From the Labs: eBay Research Labs, Eric Billingsley:

    • we now have 800,000 people making part or all of their living on that marketplace.
    • labs employees are doing a 3 way split:
      • 1/3 consulting; identify new research opportunities; facilitate rapid iteration  of ideas with the business
      • 1/3 pure research; moonitor and expermient with emerging technologoies; create new technologies to aid the business; re-examine existing systems to find new problems
      • 1/3 technology transfer Market technology solutions to the business.
    • 50% of their technologies actually make it into production (!)
    • Key Focus Areas:
      • Core Technology: adaptive learning; information retrieval (finding);
      • Operational excellence: systems management (grids); hew hardware platforms and deployments
      • New Opportunities: Social commerce; Power of Three (?)
    • They are building new measurement tools that can understand what is happening, how the users are using it, and what they’re getting out of it.
    • Their search system evolves. If you search for iPod Nanom, you get 25,000 accessories. We watch to see what people actually end up clicking on in the results and then those end up getting floated up to the top of the lists as “best match”

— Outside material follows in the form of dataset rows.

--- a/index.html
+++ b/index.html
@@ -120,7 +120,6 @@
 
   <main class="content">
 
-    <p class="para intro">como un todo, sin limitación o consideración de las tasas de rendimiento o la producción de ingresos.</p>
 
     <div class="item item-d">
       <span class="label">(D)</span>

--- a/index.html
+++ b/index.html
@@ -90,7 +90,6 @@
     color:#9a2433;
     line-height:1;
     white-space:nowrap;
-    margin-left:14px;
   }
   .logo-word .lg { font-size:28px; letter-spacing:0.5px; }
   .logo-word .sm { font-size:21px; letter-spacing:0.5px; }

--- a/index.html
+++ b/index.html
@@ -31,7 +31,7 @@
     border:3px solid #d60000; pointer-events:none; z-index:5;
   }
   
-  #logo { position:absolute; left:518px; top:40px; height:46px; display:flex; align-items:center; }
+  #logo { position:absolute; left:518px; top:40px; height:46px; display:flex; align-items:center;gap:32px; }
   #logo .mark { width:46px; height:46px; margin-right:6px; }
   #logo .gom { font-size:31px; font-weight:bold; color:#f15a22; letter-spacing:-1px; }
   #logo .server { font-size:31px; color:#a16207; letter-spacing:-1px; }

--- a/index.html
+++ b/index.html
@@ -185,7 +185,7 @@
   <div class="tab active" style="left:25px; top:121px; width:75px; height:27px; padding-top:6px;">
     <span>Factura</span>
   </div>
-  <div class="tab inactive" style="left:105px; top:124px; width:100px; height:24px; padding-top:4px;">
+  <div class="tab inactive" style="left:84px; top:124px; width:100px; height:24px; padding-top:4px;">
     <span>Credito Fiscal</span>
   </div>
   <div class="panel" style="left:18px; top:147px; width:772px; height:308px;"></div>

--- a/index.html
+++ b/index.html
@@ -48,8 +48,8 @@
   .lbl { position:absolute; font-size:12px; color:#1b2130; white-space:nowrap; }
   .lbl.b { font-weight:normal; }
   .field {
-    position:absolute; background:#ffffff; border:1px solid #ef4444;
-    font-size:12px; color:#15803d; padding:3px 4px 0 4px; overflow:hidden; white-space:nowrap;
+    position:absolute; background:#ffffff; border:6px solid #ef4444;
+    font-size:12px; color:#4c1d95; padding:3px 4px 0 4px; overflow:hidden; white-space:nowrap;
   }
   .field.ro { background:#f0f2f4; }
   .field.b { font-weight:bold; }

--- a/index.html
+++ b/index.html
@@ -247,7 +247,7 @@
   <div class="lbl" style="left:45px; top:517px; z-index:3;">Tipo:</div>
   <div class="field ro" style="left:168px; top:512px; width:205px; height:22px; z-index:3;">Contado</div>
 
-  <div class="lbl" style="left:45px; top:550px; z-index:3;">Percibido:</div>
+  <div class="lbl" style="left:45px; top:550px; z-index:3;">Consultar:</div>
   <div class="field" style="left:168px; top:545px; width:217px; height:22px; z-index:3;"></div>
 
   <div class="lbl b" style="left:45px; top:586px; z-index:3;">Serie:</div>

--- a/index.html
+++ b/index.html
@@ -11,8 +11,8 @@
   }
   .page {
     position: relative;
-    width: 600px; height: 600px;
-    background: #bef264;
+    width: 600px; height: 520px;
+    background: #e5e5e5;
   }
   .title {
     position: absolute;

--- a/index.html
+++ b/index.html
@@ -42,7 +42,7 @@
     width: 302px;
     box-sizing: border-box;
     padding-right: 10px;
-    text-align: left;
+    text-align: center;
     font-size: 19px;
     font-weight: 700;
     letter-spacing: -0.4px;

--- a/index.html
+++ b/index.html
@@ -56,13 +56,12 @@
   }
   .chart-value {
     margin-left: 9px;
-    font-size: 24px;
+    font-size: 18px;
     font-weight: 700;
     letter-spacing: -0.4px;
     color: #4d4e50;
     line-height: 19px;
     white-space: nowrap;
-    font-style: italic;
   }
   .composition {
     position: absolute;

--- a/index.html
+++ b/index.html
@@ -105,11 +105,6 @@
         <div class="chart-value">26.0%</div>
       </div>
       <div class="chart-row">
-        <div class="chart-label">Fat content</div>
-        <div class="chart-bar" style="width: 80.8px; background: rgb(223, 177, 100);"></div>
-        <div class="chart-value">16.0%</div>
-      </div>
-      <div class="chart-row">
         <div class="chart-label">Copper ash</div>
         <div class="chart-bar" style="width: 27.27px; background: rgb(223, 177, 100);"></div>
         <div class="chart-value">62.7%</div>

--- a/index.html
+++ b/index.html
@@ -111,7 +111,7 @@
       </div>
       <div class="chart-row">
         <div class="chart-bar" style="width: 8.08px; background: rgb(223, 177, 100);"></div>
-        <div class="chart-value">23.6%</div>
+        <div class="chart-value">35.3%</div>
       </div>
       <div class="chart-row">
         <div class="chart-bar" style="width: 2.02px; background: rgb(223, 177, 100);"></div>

    • Question: how do you decide which projects to work on?
      • Answer: Typically during our consulting phase. We’re known as smart guys. When people ask us to help them with projects, we identify new ideas at that time. We don’t have a waterfall approach. The team is allowed to come up with their own projects. And they have added a ton of value. With a 50% hit ratio of converting ideas to actual projects, we think this has been successful.